▶ Assignment: Search the listing for the word "toggle" and say how many lines have it, nothing besides.
--- Data section Enclosed Below ---
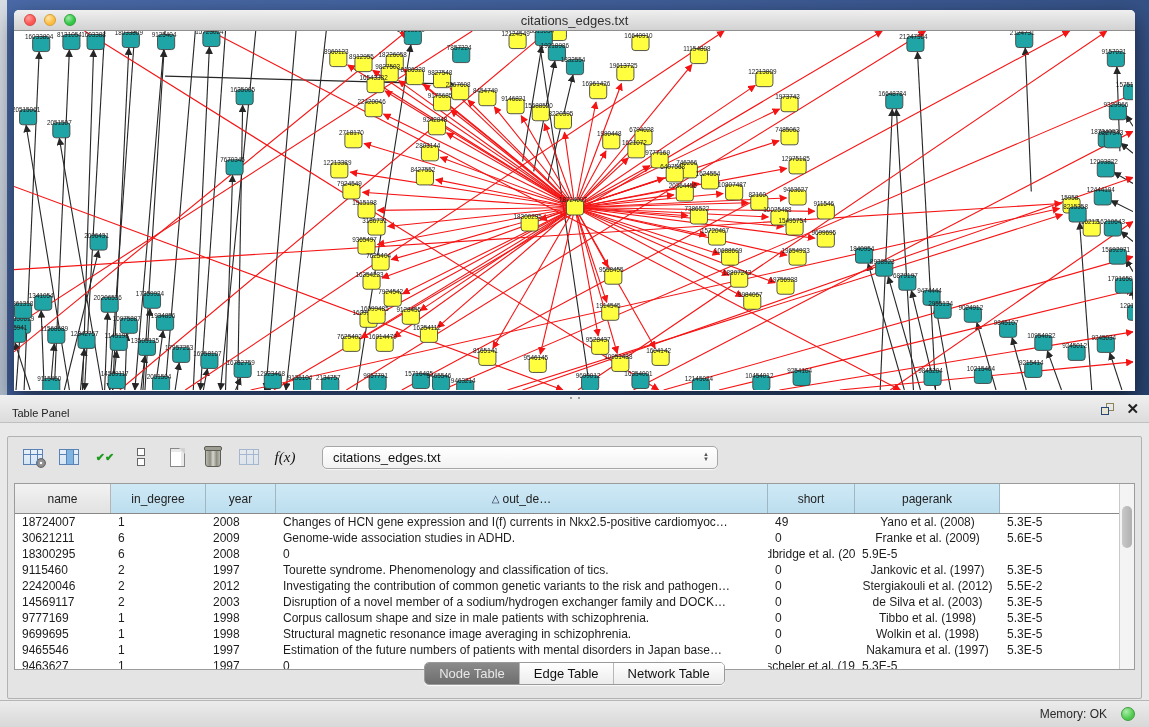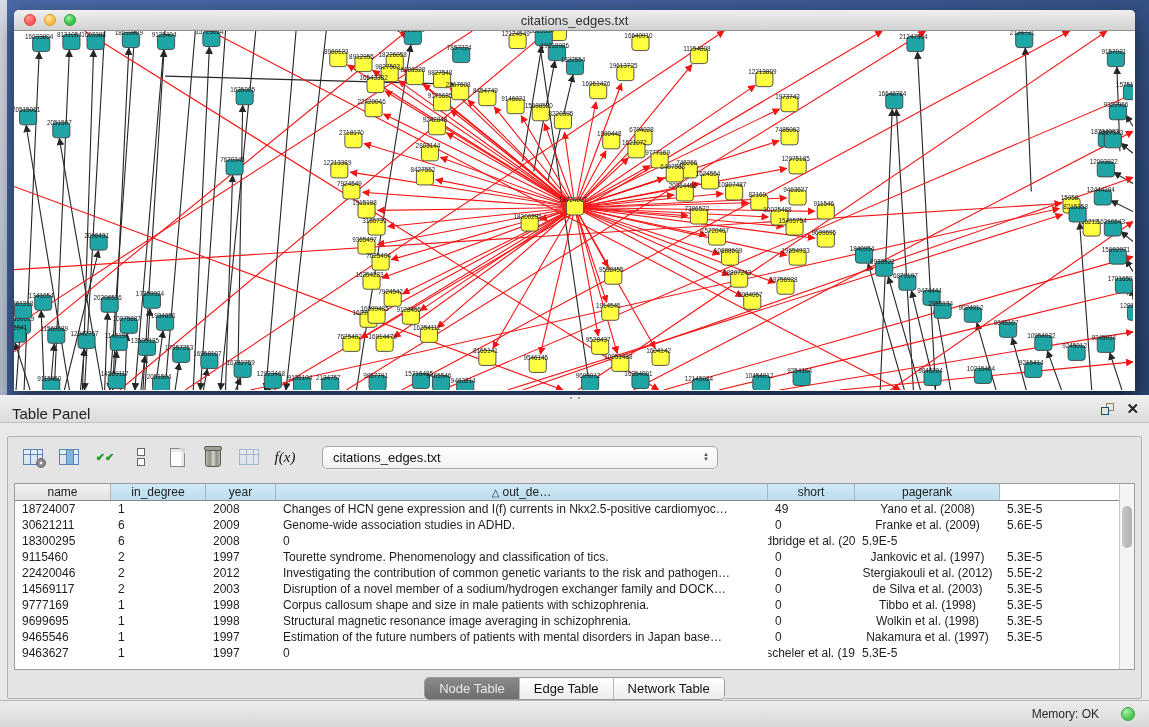--- a/index.html
+++ b/index.html
@@ -25,21 +25,21 @@
   .tl-red   { background:radial-gradient(circle at 35% 30%,#ff9d99,#fc5753 60%); border:1px solid #d94542; }
   .tl-yel   { background:radial-gradient(circle at 35% 30%,#ffe6a8,#fdbc40 60%); border:1px solid #d79e33; }
   .tl-grn   { background:radial-gradient(circle at 35% 30%,#9fe8a5,#33c748 60%); border:1px solid #2aa336; }
   .gcanvas { position:relative; width:1119px; height:359px; background:#ffffff; overflow:hidden; }
   .gcanvas svg { display:block; }
 
   
   .tpanel { position:absolute; left:0; top:395px; width:1149px; height:332px; background:#E9E9E9; }
   .tpanel-header { height:28px; background:linear-gradient(#f0f0f0,#dcdcdc);
     border-bottom:1px solid #c0c0c0; display:flex; align-items:center; padding:0 12px; position:relative; }
-  .tpanel-title { font-size:15px; color:#222;margin-top:9px; }
+  .tpanel-title { font-size:11px; color:#222;margin-top:9px; }
   .tpanel-header-icons { position:absolute; right:10px; top:0; height:28px; display:flex; align-items:center; gap:12px; }
   .float-ic { width:13px; height:12px; position:relative; }
   .float-ic .sq1 { position:absolute; left:0; bottom:0; width:8px; height:8px; border:1px solid #26477a; background:#e8e4d2;}
   .float-ic .sq2 { position:absolute; right:0; top:0; width:8px; height:8px; border:1px solid #8a8458; background:transparent;}
   .close-ic { font-size:15px; font-weight:bold; color:#222; line-height:14px; }
   .splitter-dot { position:absolute; left:50%; top:1px; width:14px; height:4px; margin-left:-7px;
     background:radial-gradient(circle 2px at 3px 2px,#9a9a9a 55%,transparent 60%),
                radial-gradient(circle 2px at 11px 2px,#9a9a9a 55%,transparent 60%); }
 
   .tpanel-container { position:absolute; left:7px; right:7px; top:41px; bottom:28px;
@@ -52,46 +52,46 @@
     border:1px solid #a6a6a6; border-radius:5px; display:flex; align-items:center;
     padding:0 6px 0 10px; box-shadow:0 1px 0 rgba(255,255,255,.7); }
   .combo-text { flex:1; font-size:13px; color:#111; }
   .combo-arrows { display:flex; flex-direction:column; line-height:5px; font-size:6px; color:#555; padding-right:2px;}
 
   
   .ttable { position:absolute; left:6px; right:6px; top:46px; height:187px;
     background:#fff; border:1px solid #9b9b9b; display:flex; }
   .tgrid { flex:1; overflow:hidden; }
   .thead { display:grid; grid-template-columns:96px 95px 70px 492px 87px 145px 92px;
-    height:17px; border-bottom:1px solid #888; }
+    height:30px; border-bottom:1px solid #888; }
   .th { font-size:12px; color:#222; display:flex; align-items:center; justify-content:center;
     background:linear-gradient(#cfe9f6,#bcdeee); border-right:1px solid #9fb7c2; overflow:hidden; white-space:nowrap; }
   .th.first { background:linear-gradient(#f2f2f2,#e2e2e2); border-right:1px solid #b5b5b5; }
   .th .sort { font-size:10px; margin-right:3px; color:#224; }
   .tbody .tr { display:grid; grid-template-columns:96px 95px 70px 492px 87px 145px 92px; height:16px; }
   .td { font-size:12px; color:#1d1d1d; white-space:nowrap; overflow:hidden; padding:0 2px 0 7px;
     display:flex; align-items:center; }
   .td.c-short { justify-content:center; padding:0; }
   .vscroll { width:15px; background:#f4f4f4; border-left:1px solid #c9c9c9; position:relative; }
   .vthumb { position:absolute; left:2px; top:22px; width:10px; height:42px; border-radius:5px;
     background:linear-gradient(90deg,#c9c9c9,#b0b0b0); }
 
   
-  .seg-wrap { position:absolute; left:0; right:0; top:240px; display:flex; justify-content:center; }
+  .seg-wrap { position:absolute; left:0; right:0; top:225px; display:flex; justify-content:center; }
   .seg { display:flex; border:1px solid #9a9a9a; border-radius:5px; overflow:hidden;
     box-shadow:0 1px 1px rgba(255,255,255,.8); }
   .seg-btn { height:21px; padding:0 14px; font-size:13px; display:flex; align-items:center;
     background:linear-gradient(#ffffff,#ececec); color:#111; border-right:1px solid #b8b8b8; }
   .seg-btn:last-child { border-right:none; }
   .seg-btn.sel { background:linear-gradient(#8a8a8a,#6e6e6e); color:#e8e8e8; }
 
   
   .statusbar { position:absolute; left:0; bottom:0; width:1149px; height:27px;
     background:linear-gradient(#ececec,#d8d8d8); border-top:1px solid #b5b5b5;
-    display:flex; align-items:center; justify-content:flex-end; padding:0 14px; gap:22px; }
+    display:flex; align-items:center; justify-content:flex-end; padding:0 14px; gap:14px; }
   .status-text { font-size:12px; color:#2a2a2a; }
   .status-dot { width:14px; height:14px; border-radius:50%;
     background:radial-gradient(circle at 35% 30%,#a9eda9,#4cc94c 65%); border:1px solid #3f9c3f; }
 
   
   .ic-grid { width:20px; height:16px; border:1px solid #5b82b5; background:
       linear-gradient(#e8f1fa,#d5e6f5); position:relative; }
   .ic-grid:before { content:""; position:absolute; left:0; top:4px; right:0; height:1px; background:#5b82b5; }
   .ic-grid:after  { content:""; position:absolute; left:6px; top:0; bottom:0; width:1px; background:#5b82b5;
       box-shadow:7px 0 0 #5b82b5; }

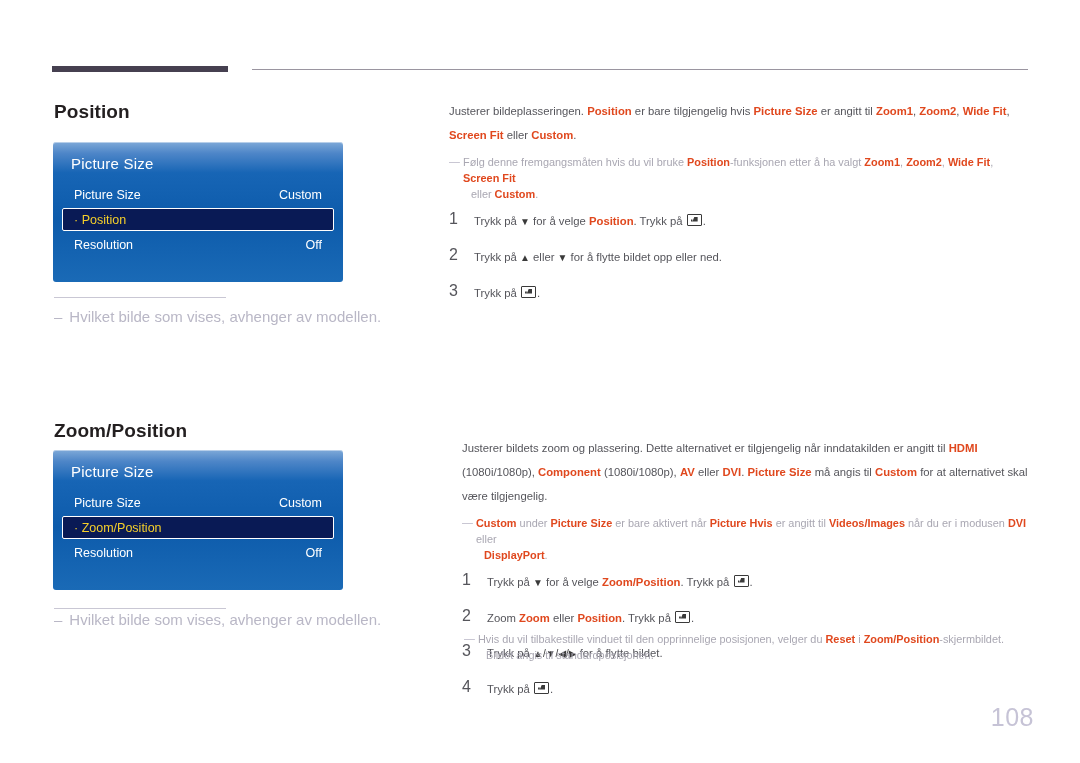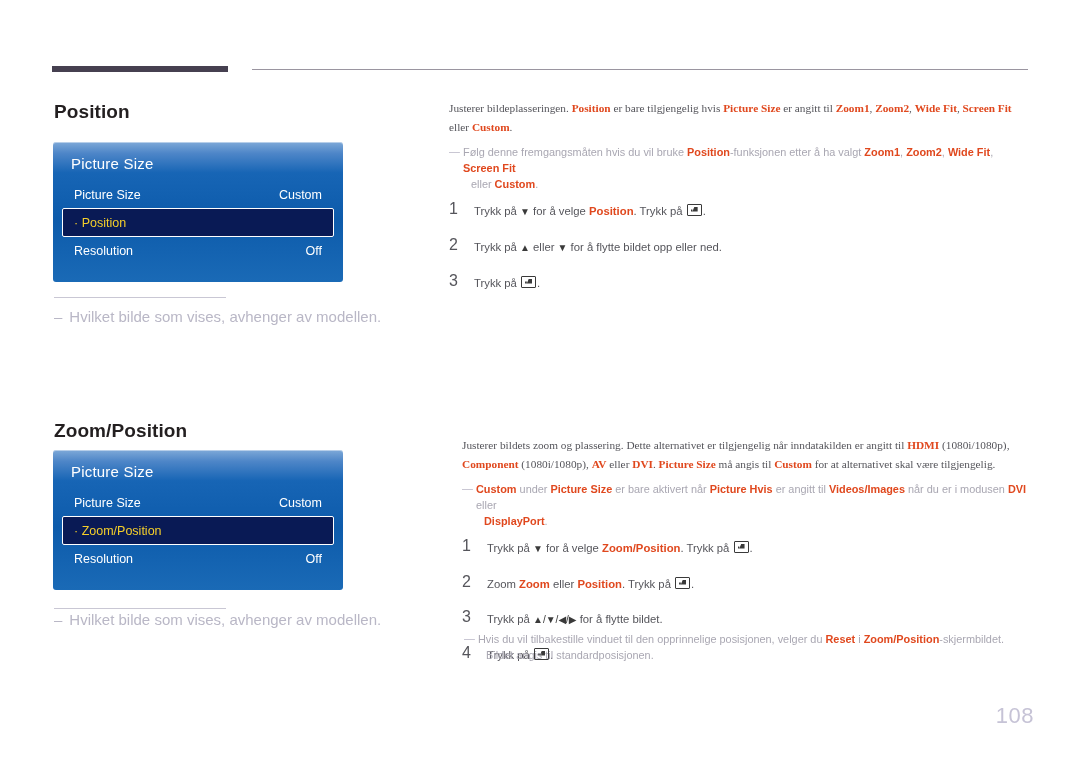--- a/index.html
+++ b/index.html
@@ -79,21 +79,21 @@
     justify-content: space-between;
     padding: 0 12px;
     box-sizing: border-box;
     color: #ffffff;
     font-size: 12.5px;
   }
   .osd-row.selected {
     background: #091a55;
     border: 1px solid #ffffff;
     border-radius: 2px;
-    height: 29px;
+    height: 23px;
     padding: 0 11px;
   }
   .osd-row.selected .osd-row-label { color: #f5cf2a; }
   .osd-row-label  { white-space: nowrap; }
   .osd-row-value  { white-space: nowrap; }
 
   
   .foot-rule {
     position: absolute;
     left: 54px;
@@ -119,24 +119,23 @@
   .col {
     position: absolute;
     left: 449px;
     width: 580px;
   }
   #col-position { top: 99px; }
   #col-zoom     { top: 436px; margin-left: 13px; }
 
   .para {
     font-size: 11.3px;
-    line-height: 19px;
+    line-height: 24px;
     color: #55555b;
     margin: 0 0 7px 0;
-    font-family: Liberation Serif, serif;
   }
   b, .hl {
     color: #e0481e;
     font-weight: bold;
   }
 
   
   .subnote {
     position: relative;
     font-size: 10.9px;
@@ -205,21 +204,21 @@
     left: 464px;
     top: 628px;
     width: 560px;
   }
 
   
   #page-number {
     position: absolute;
     right: 46px;
     top: 703px;
-    font-size: 22px;
+    font-size: 25px;
     color: #c6c3d6;
     letter-spacing: 0.5px;
     text-align: right;
   }
 </style>
 </head>
 <body>
 
 <div class="hdr-bar-thick"></div>
 <div class="hdr-bar-thin"></div>

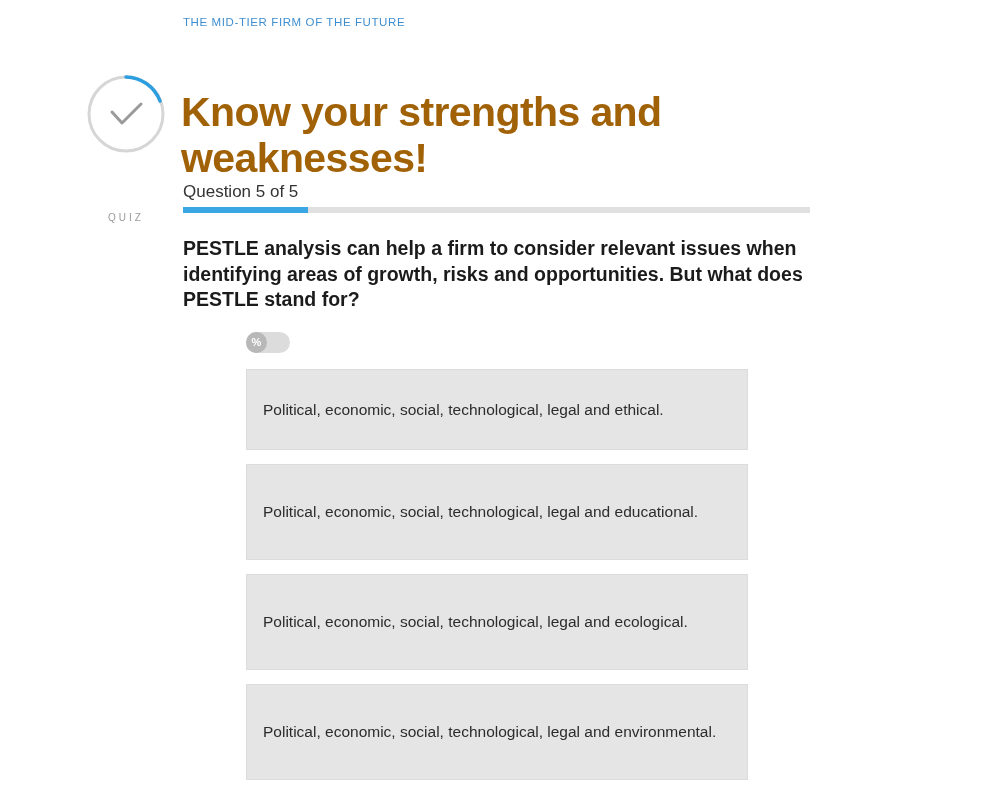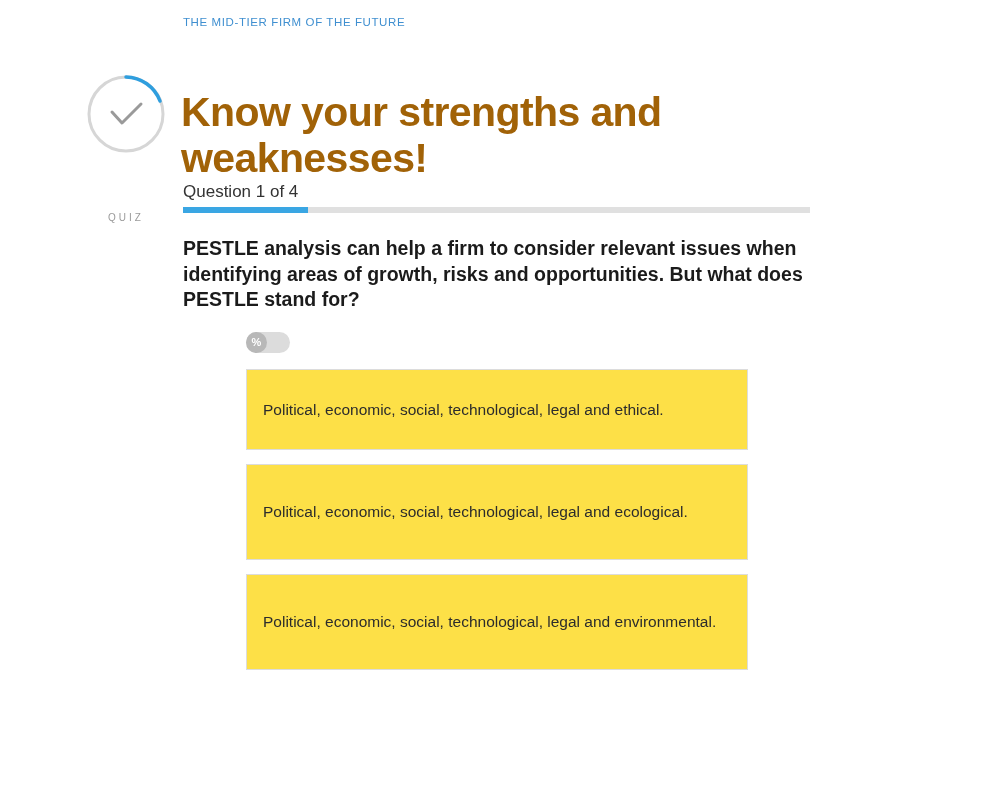--- a/index.html
+++ b/index.html
@@ -136,21 +136,21 @@
   .options {
     position: absolute;
     left: 246px;
     top: 369px;
     width: 502px;
   }
   .option {
     box-sizing: border-box;
     width: 502px;
     border: 1px solid #dcdcdc;
-    background: #fde047;
+    background: #e5e5e5;
     margin-bottom: 14px;
     padding: 14px 16px;
     display: flex;
     align-items: center;
     cursor: pointer;
   }
   .option-1 { height: 81px; }
   .option-2 { height: 96px; }
   .option-3 { height: 96px; }
   .option-4 { height: 96px; }
@@ -172,36 +172,39 @@
     <svg width="80" height="80" viewBox="0 0 80 80" xmlns="http://www.w3.org/2000/svg">
       <circle cx="40" cy="40" r="37" fill="none" stroke="#d6d6d6" stroke-width="3"></circle>
       <path d="M40 3 A37 37 0 0 1 74 27" fill="none" stroke="#2f9ede" stroke-width="3.5" stroke-linecap="round"></path>
       <path d="M26 38 L36 49 L55 30" fill="none" stroke="#9a9a9a" stroke-width="3" stroke-linecap="round" stroke-linejoin="round"></path>
     </svg>
   </div>
   <div class="quiz-label">QUIZ</div>
 
   <h1 class="title">Know your strengths and weaknesses!</h1>
 
-  <div class="question-counter">Question 1 of 4</div>
+  <div class="question-counter">Question 5 of 5</div>
 
   <div class="progress-track">
     <div class="progress-fill" style="width: 20%;"></div>
   </div>
 
   <div class="question-text">PESTLE analysis can help a firm to consider relevant issues when identifying areas of growth, risks and opportunities. But what does PESTLE stand for?</div>
 
   <div class="toggle-pill">
     <div class="toggle-knob">%</div>
   </div>
 
   <div class="options">
     <div class="option option-1">
       <span class="option-text">Political, economic, social, technological, legal and ethical.</span>
     </div>
+    <div class="option option-2">
+      <span class="option-text">Political, economic, social, technological, legal and educational.</span>
+    </div>
     <div class="option option-3">
       <span class="option-text">Political, economic, social, technological, legal and ecological.</span>
     </div>
     <div class="option option-4">
       <span class="option-text">Political, economic, social, technological, legal and environmental.</span>
     </div>
   </div>
 
 </div>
--- End of Enclosed Data section ---
▶ Solution for this problem: 2